> What you are asked to do
Below are records; give the number of their lines that contain "items", and only that number.

Start of Block

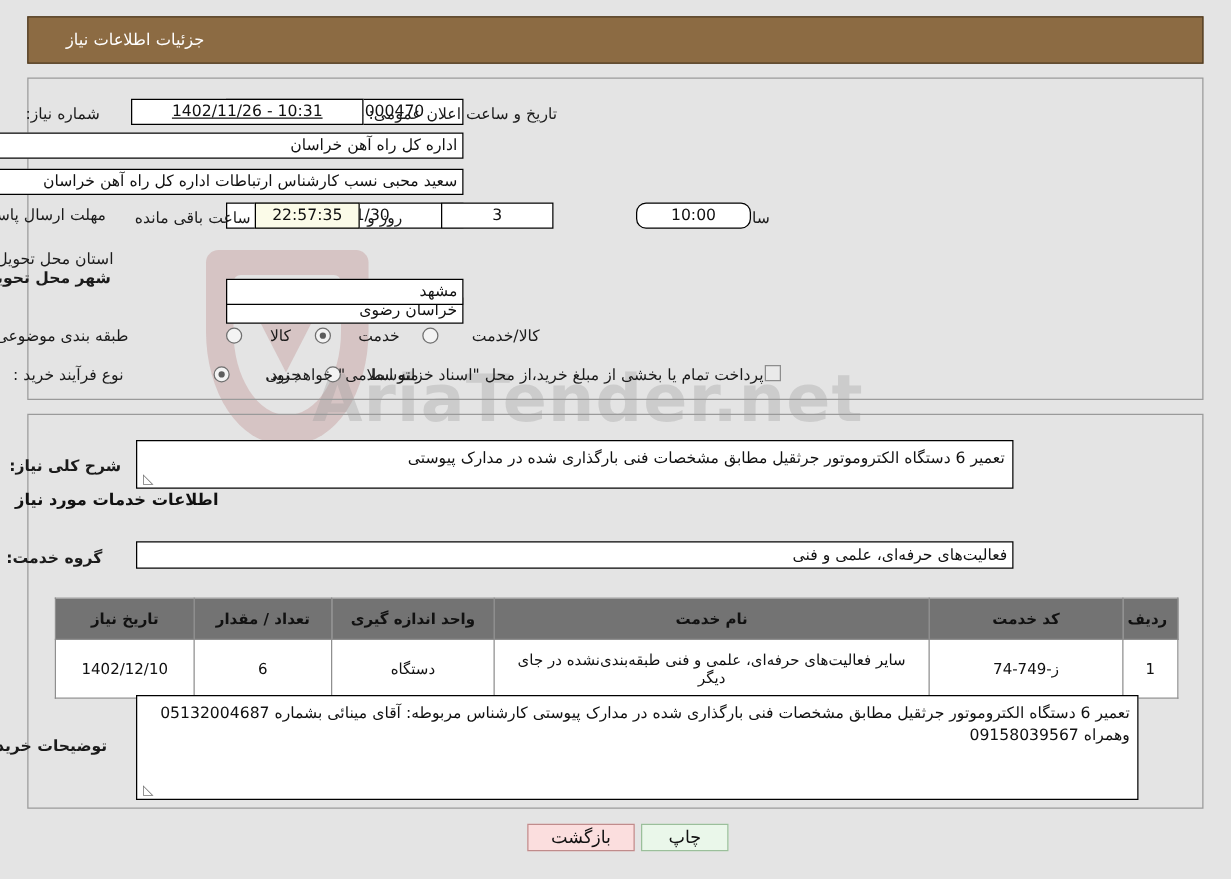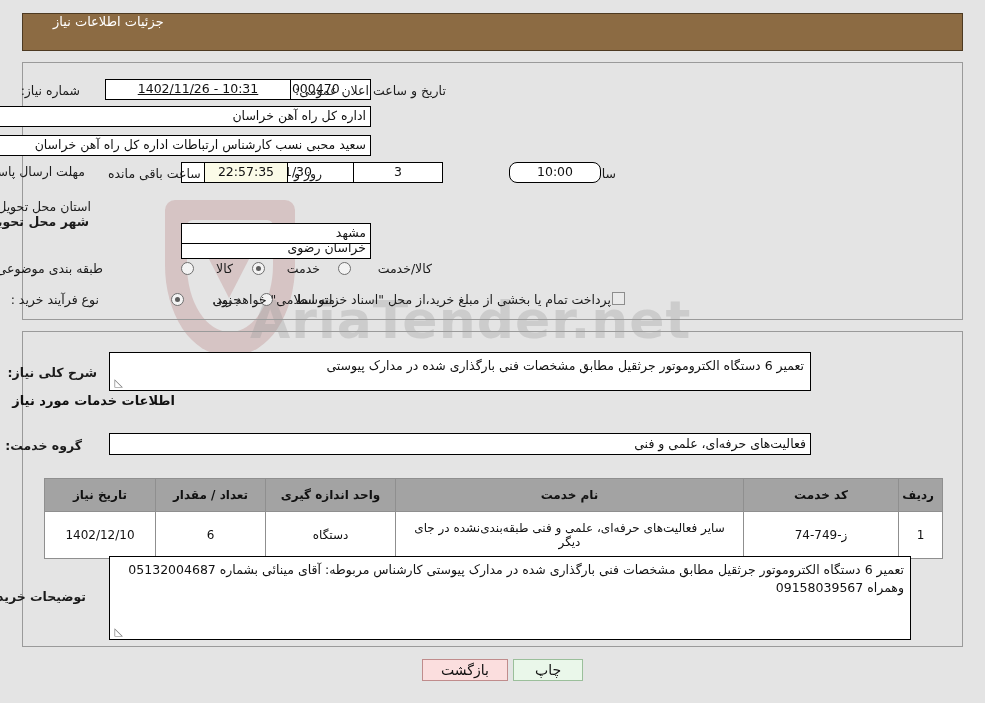--- a/index.html
+++ b/index.html
@@ -64,21 +64,21 @@
   .header-bar {
     position: absolute;
     left: 22px; top: 13px;
     width: 941px; height: 38px;
     background: #8c6b43;
     border: 1px solid #4d3a22;
     box-sizing: border-box;
     color: #ffffff;
     font-size: 13px;
     display: flex;
-    align-items: flex-start;
+    align-items: center;
     justify-content: flex-start;
     padding-right: 0;
     z-index: 3;
   }
   .header-title {
     margin-right: auto;
     padding-left: 30px;
     white-space: nowrap;
   }
 
@@ -197,21 +197,21 @@
     position: absolute;
     left: 44px; top: 478px;
     width: 898px;
     border-collapse: collapse;
     font-size: 12px;
     z-index: 4;
     background: #ffffff;
     table-layout: fixed;
   }
   #svc-table th {
-    background: #a3a3a3;
+    background: #737373;
     border: 1px solid #8f8f8f;
     color: #111;
     font-weight: bold;
     height: 28px;
     padding: 2px 8px;
     font-size: 12px;
   }
   #svc-table td {
     border: 1px solid #8f8f8f;
     background: #ffffff;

End of Block

> Task response
2